2. Sarah’s Key is composed of two interweaving story lines: Sarah’s, in the past, and Julia’s quest in the present day. Discuss the structure and prose-style of each narrative. Did you enjoy the alternating stories and time-frames? What are the strengths or drawbacks of this format?
3. Per above: Which “voice” did you prefer: Sarah’s or Julia’s? Why? Is one more or less authentic than the other? If you could meet either of the two characters, which one would you choose?
4. How does the apartment on la rue de Saintonge unite the past and present action—and all the characters—in Sarah’s Key? In what ways is the apartment a character all its own in?
5. What are the major themes of Sarah’s Key?
6. de Rosnay’s novel is built around several “key” secrets which Julia will unearth. Discuss the element of mystery in these pages. What types of narrative devices did the author use to keep the keep the reader guessing?
7. Were you surprised by what you learned about Sarah’s history? Take a moment to discuss your individual expectations in reading Sarah’s Key. You may wish to ask the group for a show of hands. Who was satisfied by the end of the book? Who still wants to know—or read—more?
8. How do you imagine what happens after the end of the novel? What do you think Julia’s life will be like now that she knows the truth about Sarah? What truths do you think she’ll learn about her self?
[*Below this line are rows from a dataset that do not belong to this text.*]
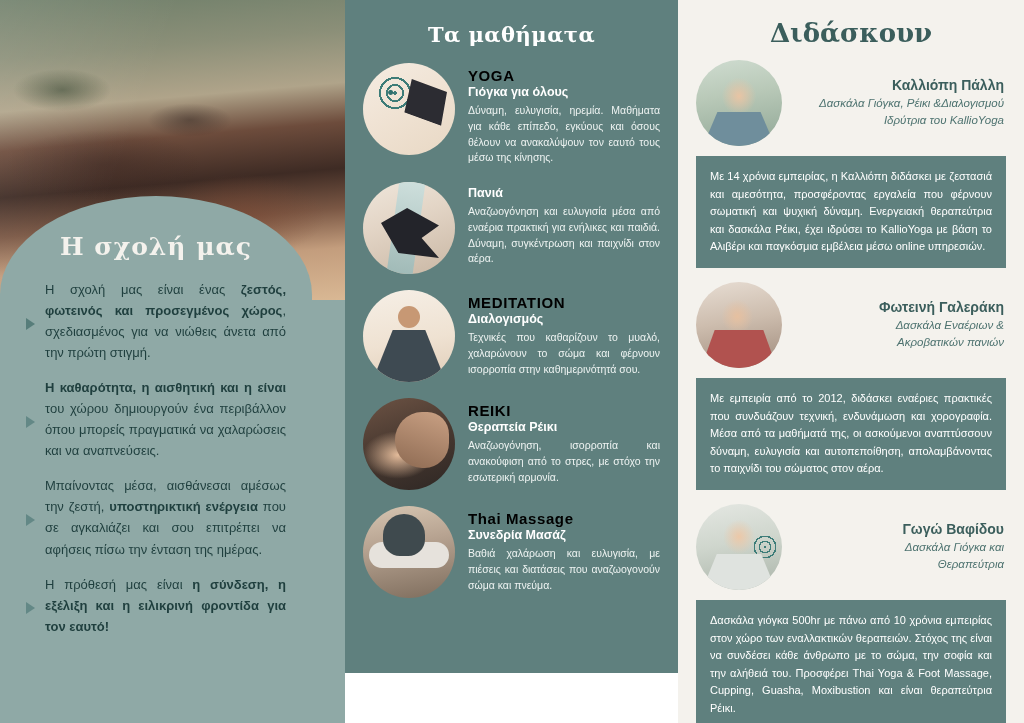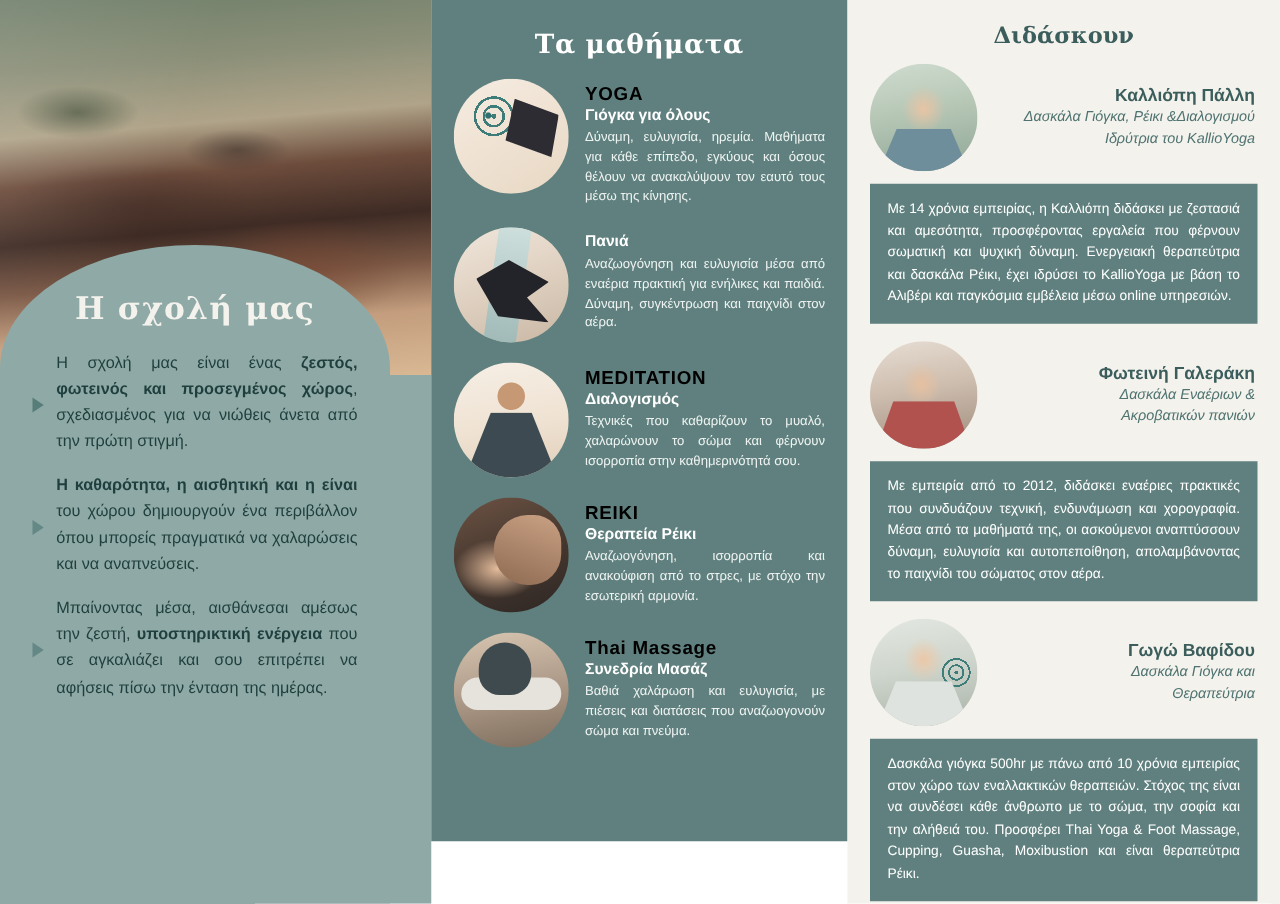"Διδάσκουν" .right-title { font-size: 18px -> 26px }
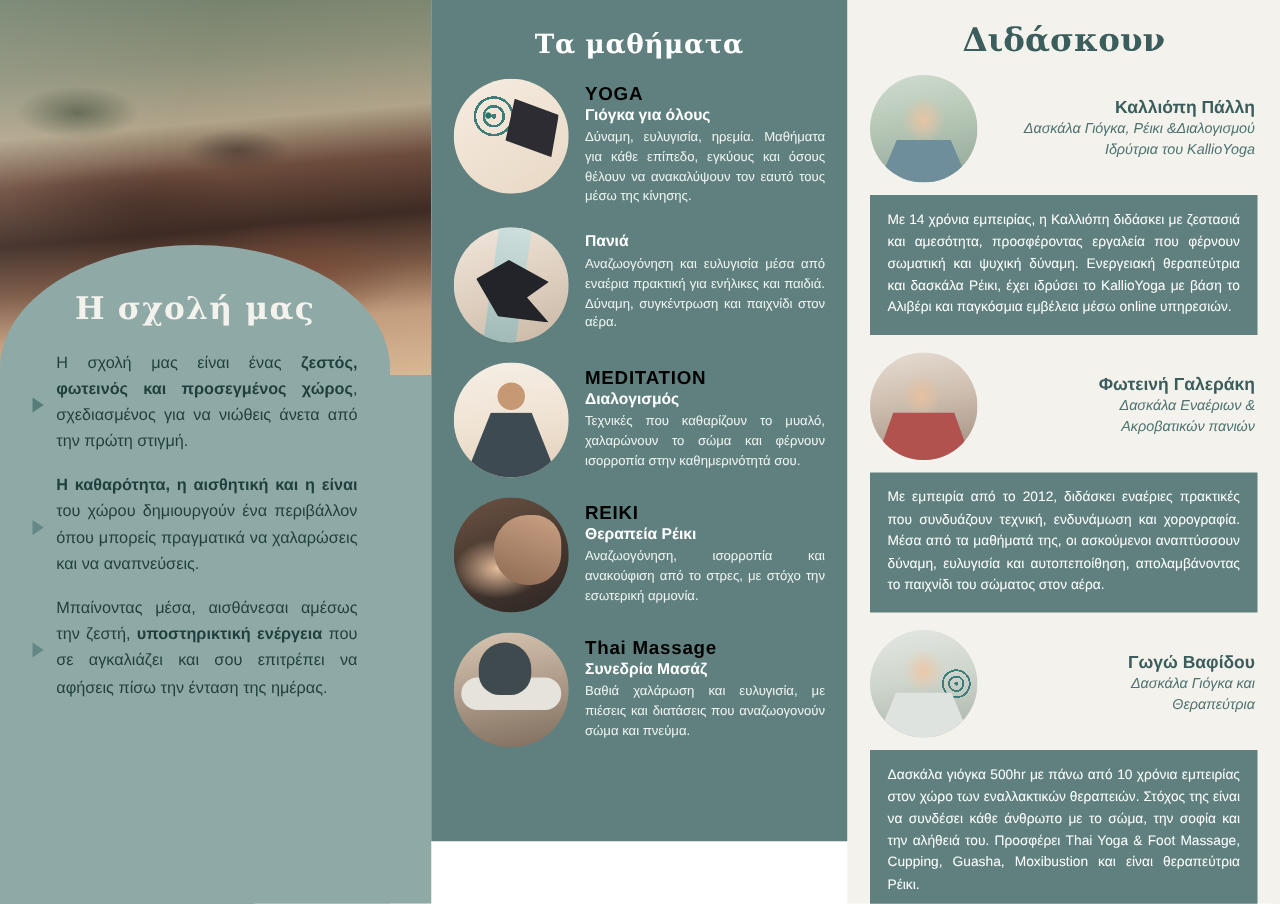"Η πρόθεσή μας είναι η" div.para-row { html: none -> <div> <span></span> <p>Η πρόθεσή μας είναι <b>η σύνδεση, η εξέλιξη και η ειλικρινή φροντίδα για τον εαυτό!</b></p> </div> }
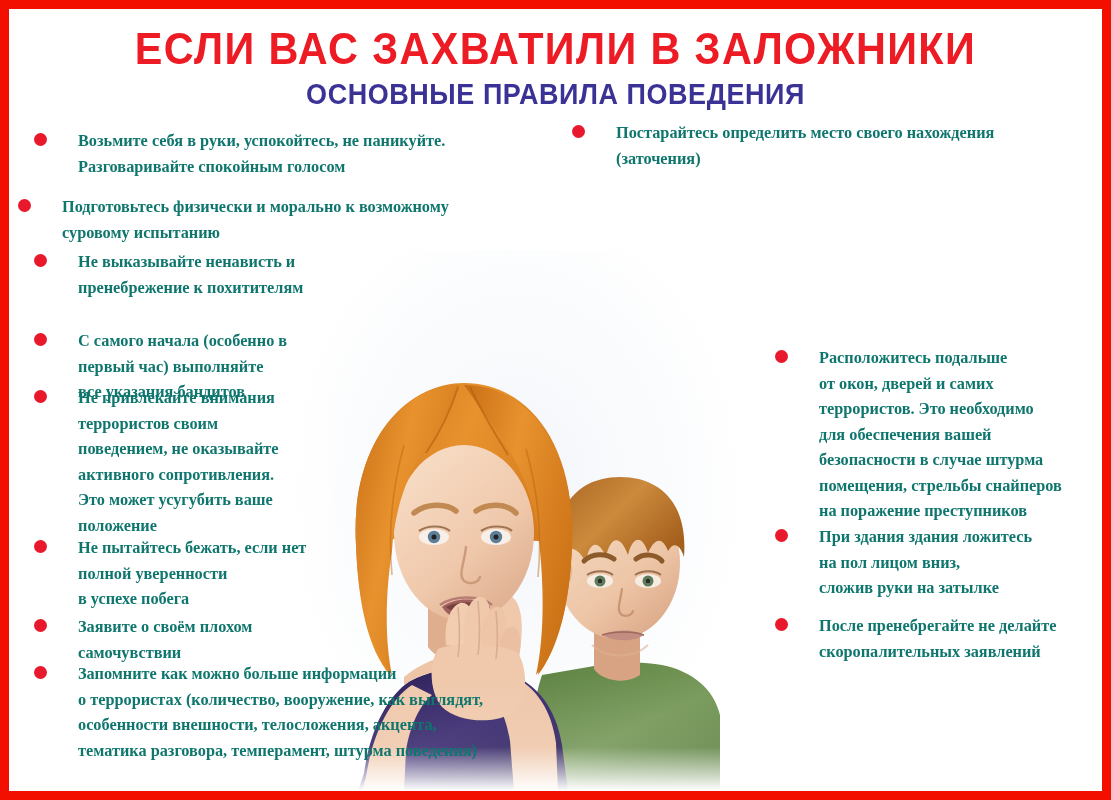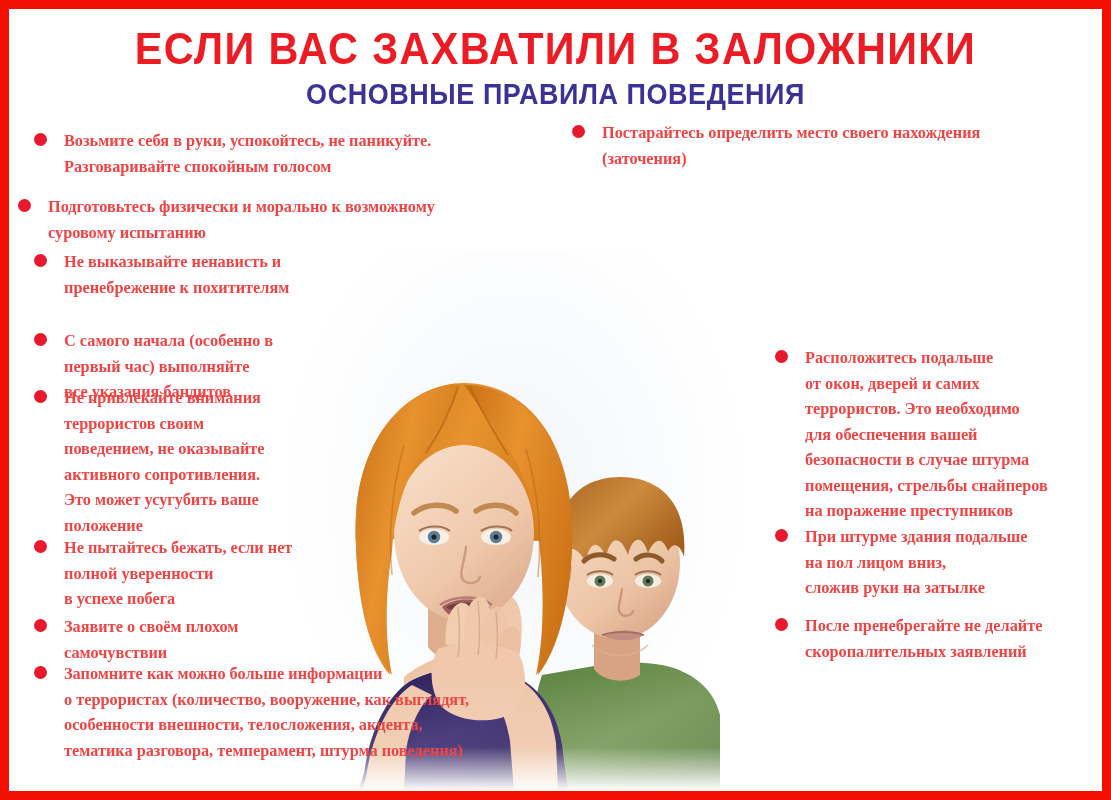"Возьмите себя в руки, успокойтесь," .rule .rule-text { color: #ef4444 -> #0f766e; margin-left: 30px -> 44px }
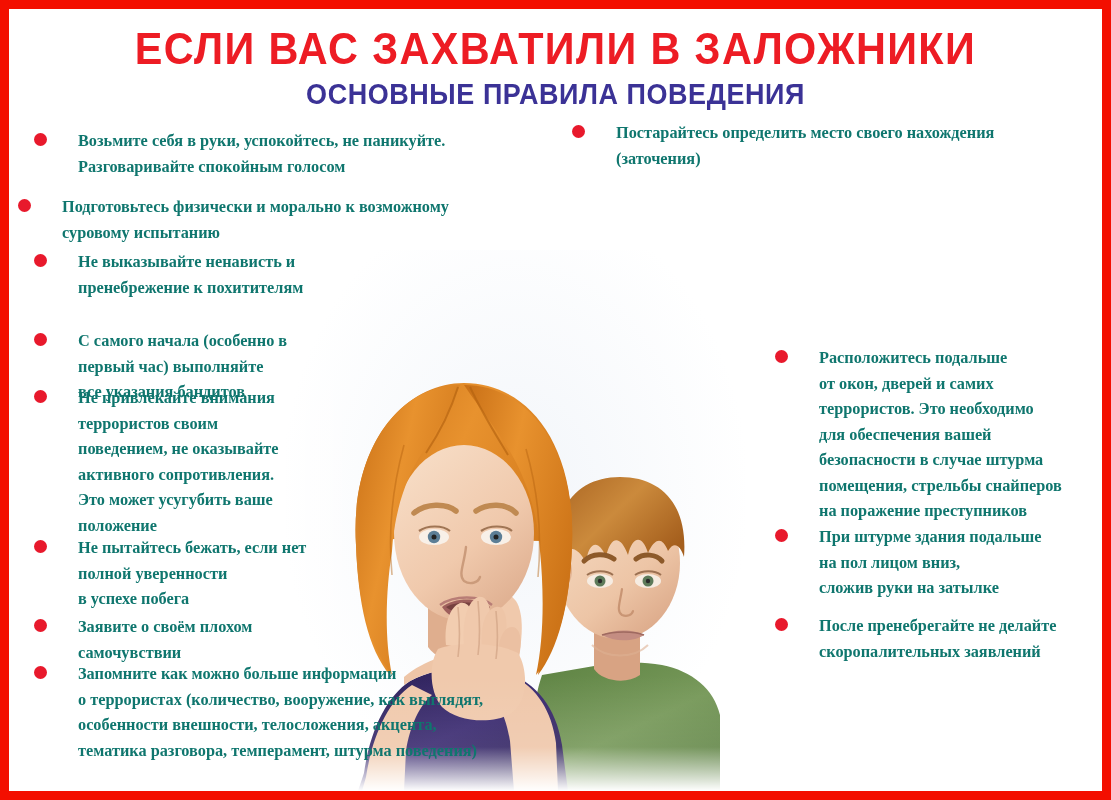"При штурме здания подальше" span.rule-text { text: штурме здания подальше -> здания здания ложитесь }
9. Among modern Jews, there is a familiar mantra about the Holocaust; they are taught, from a very young age, that they must “remember and never forget” (as the inscription on the Rafle du Vél d’Hiv) Discuss the events of Sarah’s Key in this context. Who are the characters doing the remembering? Who are the ones who choose to forget?
10. What does it take for a novelist to bring a “real” historical event to life? To what extent do you think de Rosnay took artistic liberties with this work?
11. Why do modern readers enjoy novels about the past? How and when can a powerful piece of fiction be a history lesson in itself ?
12. We are taught, as young readers, that every story has a “moral”. Is there a moral to Sarah’s Key? What can we learn about our world—and our selves—from Sarah’s story?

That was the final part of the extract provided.